Wednesday, 16 September 2009

"I simply fell in love with that glorious food"


I hadn't heard of Julia Child before I visited the US last month. Now, after a series of Julia-related incidences and coincidences, I feel I know this remarkable woman well.

First, I saw Julie & Julia. Next, while visiting the Smithsonian in Washington with my friend Ellen (we spent most of the time in the shop), I stumbled on Child's kitchen, which she donated to the museum in 2001. Then I found myself on Olive Avenue, a street in Georgetown, DC, lined with cute clapboard house where – I later discovered – Child used to live.

But best of all, I read her memoir, My Life In France, and discovered a spirited, curious, no-nonsense, sexual, determined woman: extremely tall, extremely loud and very, very funny.

Child was America's more fabulous answer to Elizabeth David. She bought French cooking to Americans – then just discovering the delights of meals-on-a-plate – in the form of her best-selling 1961 book, Mastering the Art of French Cooking. She went on to host, exuberantly, several series of cookery programmes. She died in 2004, two days before her 92nd birthday.

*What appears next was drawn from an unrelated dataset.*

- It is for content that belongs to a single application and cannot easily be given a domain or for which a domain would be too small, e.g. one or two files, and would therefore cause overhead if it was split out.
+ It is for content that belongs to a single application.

Her husband, Paul Child, was posted to France in 1948, and Julia fell instantly in love with the country, its people and, most of all, its food. She found everything "terribly exciting" in a Joyce Grenfell, hockey-sticks sort of way, and was unfazed and amused by most things life threw at her.



She started lessons at Cordon Bleu – and found her calling. She spent hours at home, experimenting. On mastering mayonnaise she wrote: "I thought it was utterly fascinating. By the end of my research, I believe, I had written more on the subject of mayonnaise than anyone in history. I made so much mayonnaise that Paul and I could hardly bear to eat it anymore, and I took to dumping my test batches down the toilet." She sent her tried-and-tested recipe to friends in the US. "All I received in response was a yawning silence. Hm! I was miffed, but not deterred. Onward I plunged," she wrote.

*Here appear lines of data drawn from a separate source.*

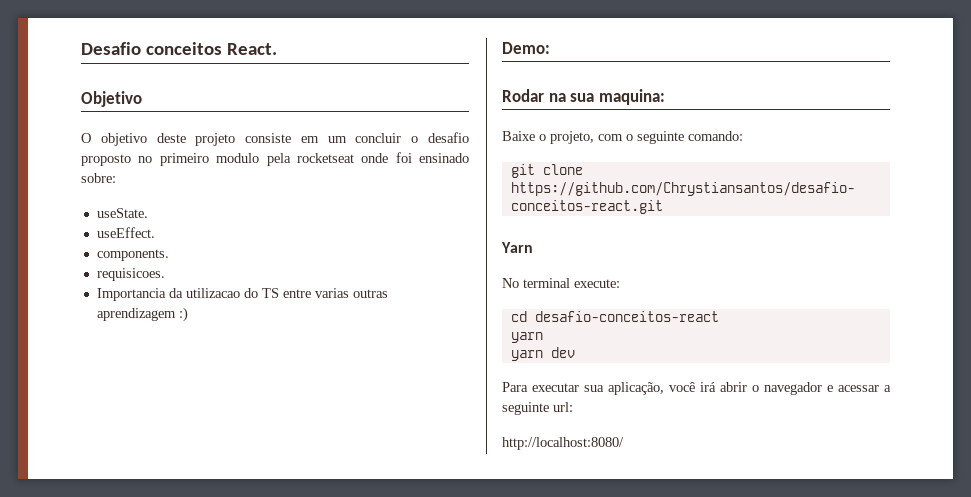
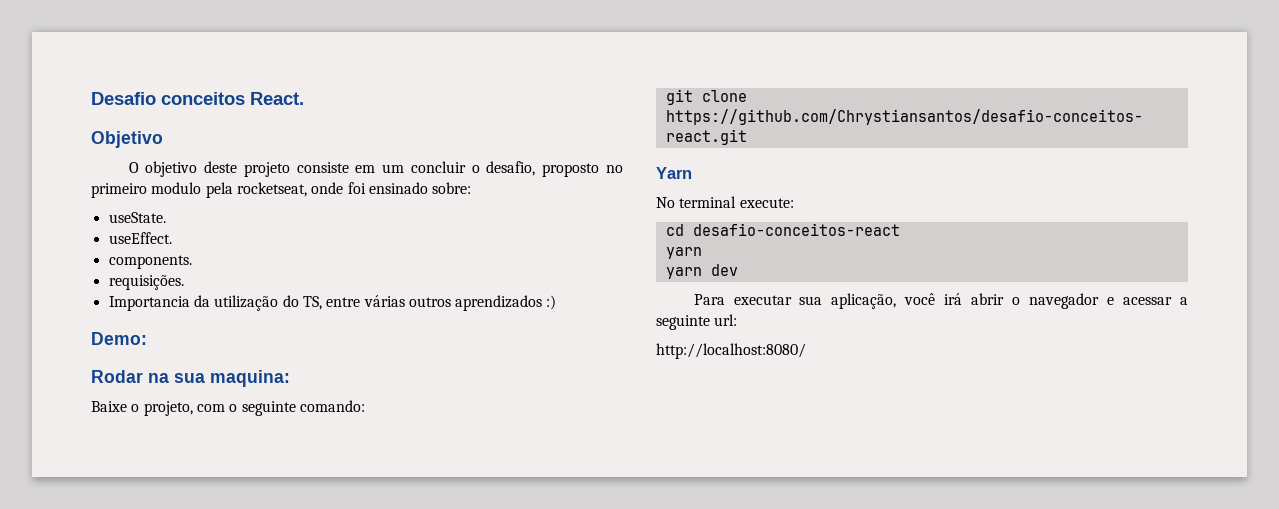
- O objetivo deste projeto consiste em um concluir o desafio proposto no primeiro modulo pela rocketseat onde foi ensinado sobre:
+ O objetivo deste projeto consiste em um concluir o desafio, proposto no primeiro modulo pela rocketseat, onde foi ensinado sobre:
- requisicoes.
+ requisições.
- Importancia da utilizacao do TS entre varias outras aprendizagem :)
+ Importancia da utilização do TS, entre várias outros aprendizados :)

Above all, I loved Julia and Paul's relationship. They had enormous fun together. Everything and everyone had a nickname: their apartment on 81 Rue de l'Universite in Paris was christened 'Roo de Loo'. Their Buick station wagon was 'The Blue Flash' – mutating into a verb ("We Flashed into Rouen..."). They posed for silly photos on Valentine's Day (see below, in 1956). They were deeply in love, an apparent meeting of souls.

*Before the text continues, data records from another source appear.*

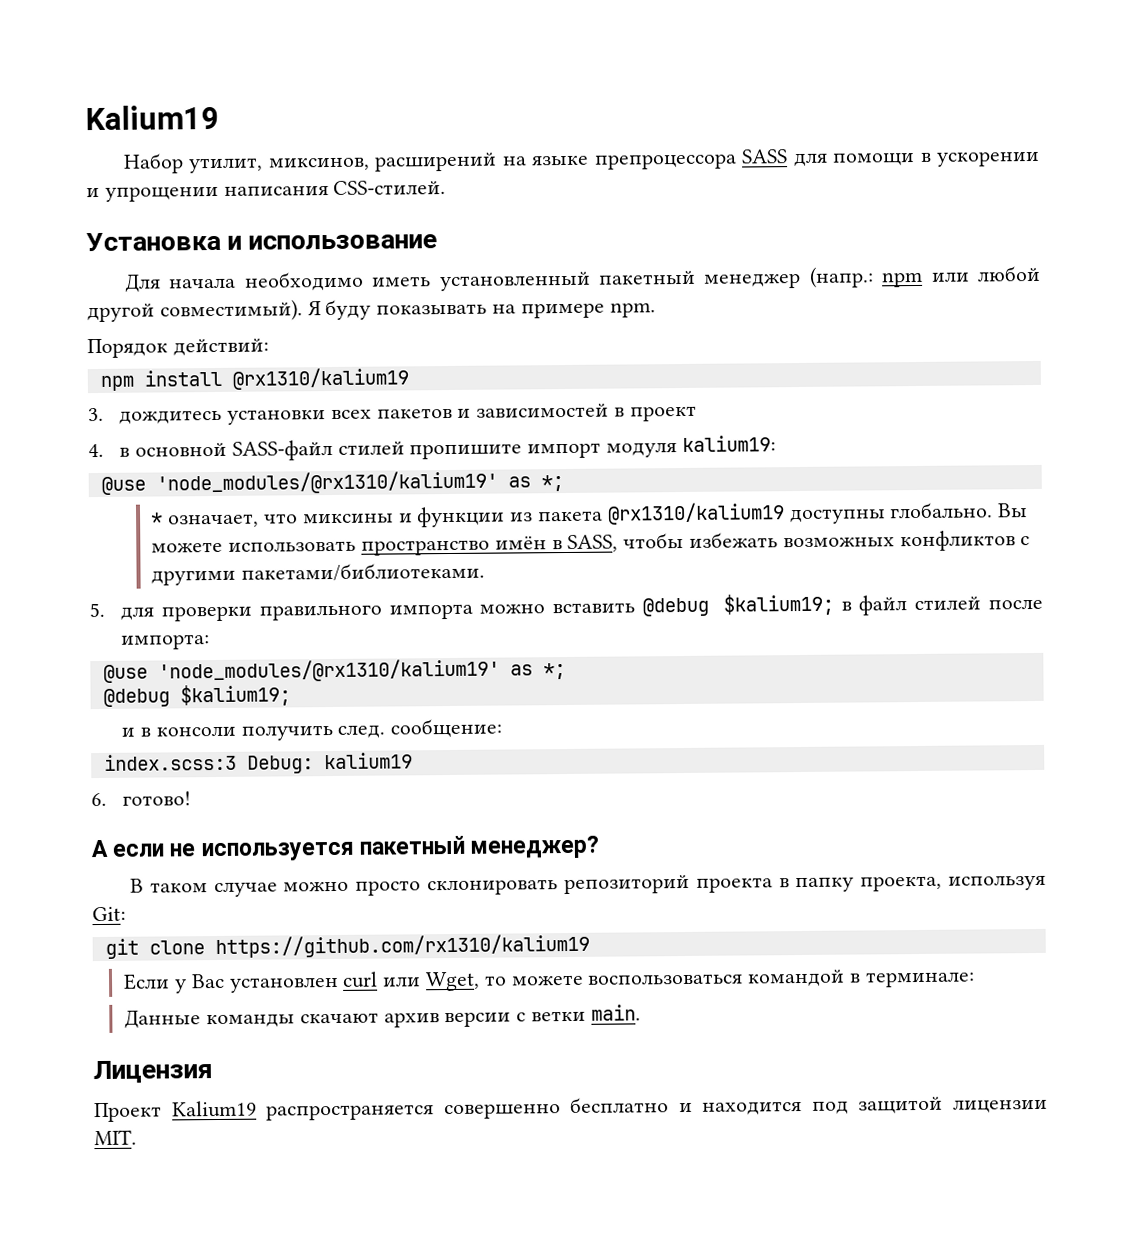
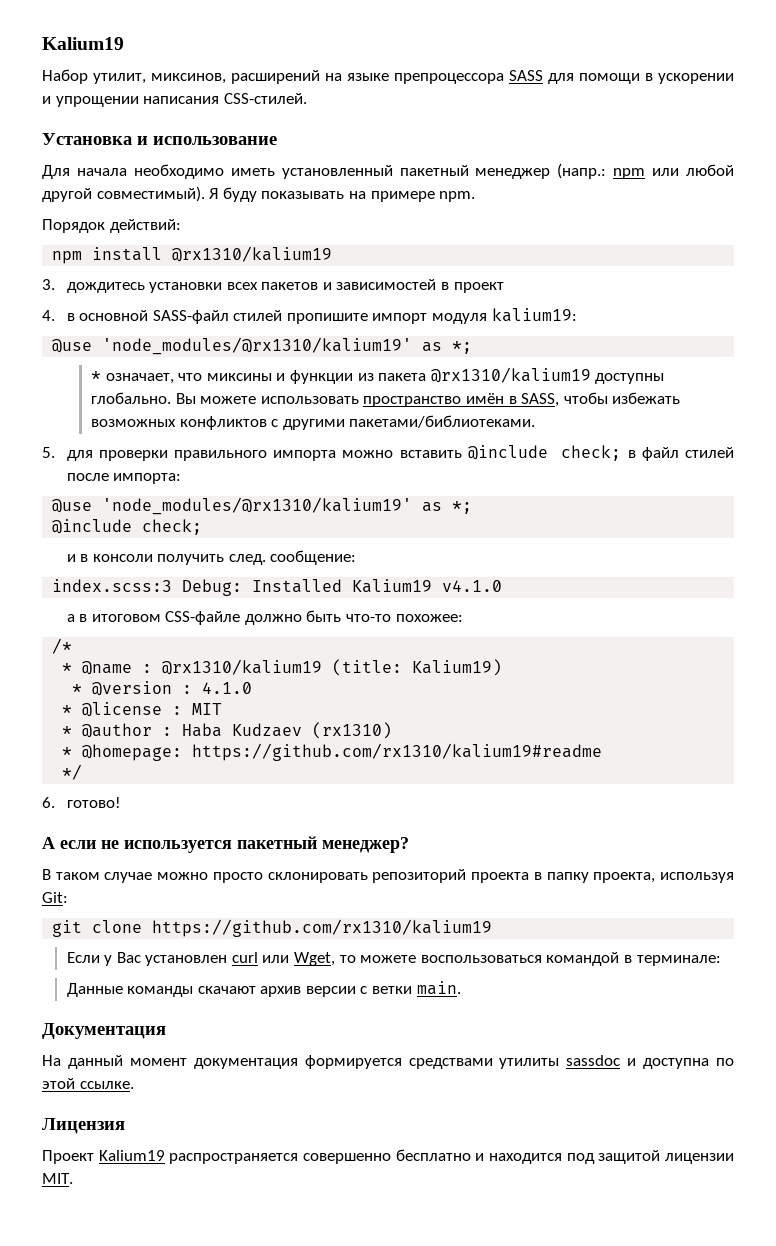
- 5. для проверки правильного импорта можно вставить @debug $kalium19; в файл стилей после импорта:
+ 5. для проверки правильного импорта можно вставить @include check; в файл стилей после импорта:
  @use 'node_modules/@rx1310/kalium19' as *;
- @debug $kalium19;
+ @include check;
- index.scss:3 Debug: kalium19
+ index.scss:3 Debug: Installed Kalium19 v4.1.0
+ а в итоговом CSS-файле должно быть что-то похожее:
+ /*
+ * @name : @rx1310/kalium19 (title: Kalium19)
+ * @version : 4.1.0
+ * @license : MIT
+ * @author : Haba Kudzaev (rx1310)
+ * @homepage: https://github.com/rx1310/kalium19#readme
+ */
+ Документация
+ На данный момент документация формируется средствами утилиты sassdoc и доступна по этой ссылке.

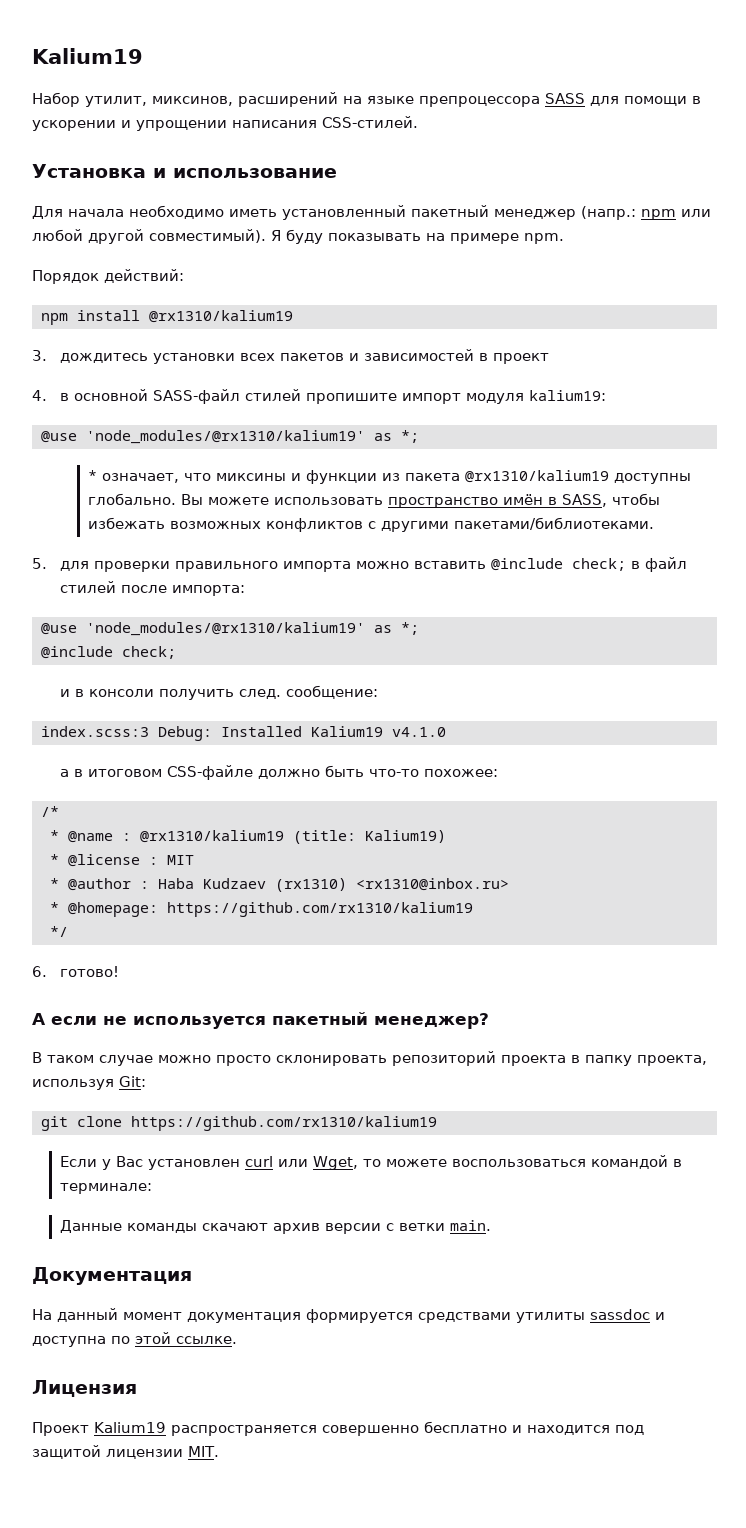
- * @version : 4.1.0
- * @author : Haba Kudzaev (rx1310)
+ * @author : Haba Kudzaev (rx1310) <rx1310@inbox.ru>
- * @homepage: https://github.com/rx1310/kalium19#readme
+ * @homepage: https://github.com/rx1310/kalium19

They met while working for the Office of Strategic Services, the precursor to the CIA, during the Second World War, first in Ceylon (Sri Lanka), then China. He was 42, cultured, a "natty dresser" and dated lots of women. She was 32, inexperienced but game. They discovered a shared love of trying exotic food. "I was lucky to marry Paul," she wrote. "I hated being without my husband. Paul and I liked to travel at the same slow pace. He always knew so much about things, discovered hidden wonders, noticed ancient walls or indigenous smells, and I missed his warm presence. Once upon a time I had been content as a single woman, but now I couldn't stand it!"

It has been written that meeting Paul was the point in her life when Julia was found. "I was a late bloomer who was still growing up. I didn't get started on life until I was about thirty-two, which was good because I was old enough to appreciate it. I had it all ahead of me."

Photograph (top) by Arnold Newman, 1970.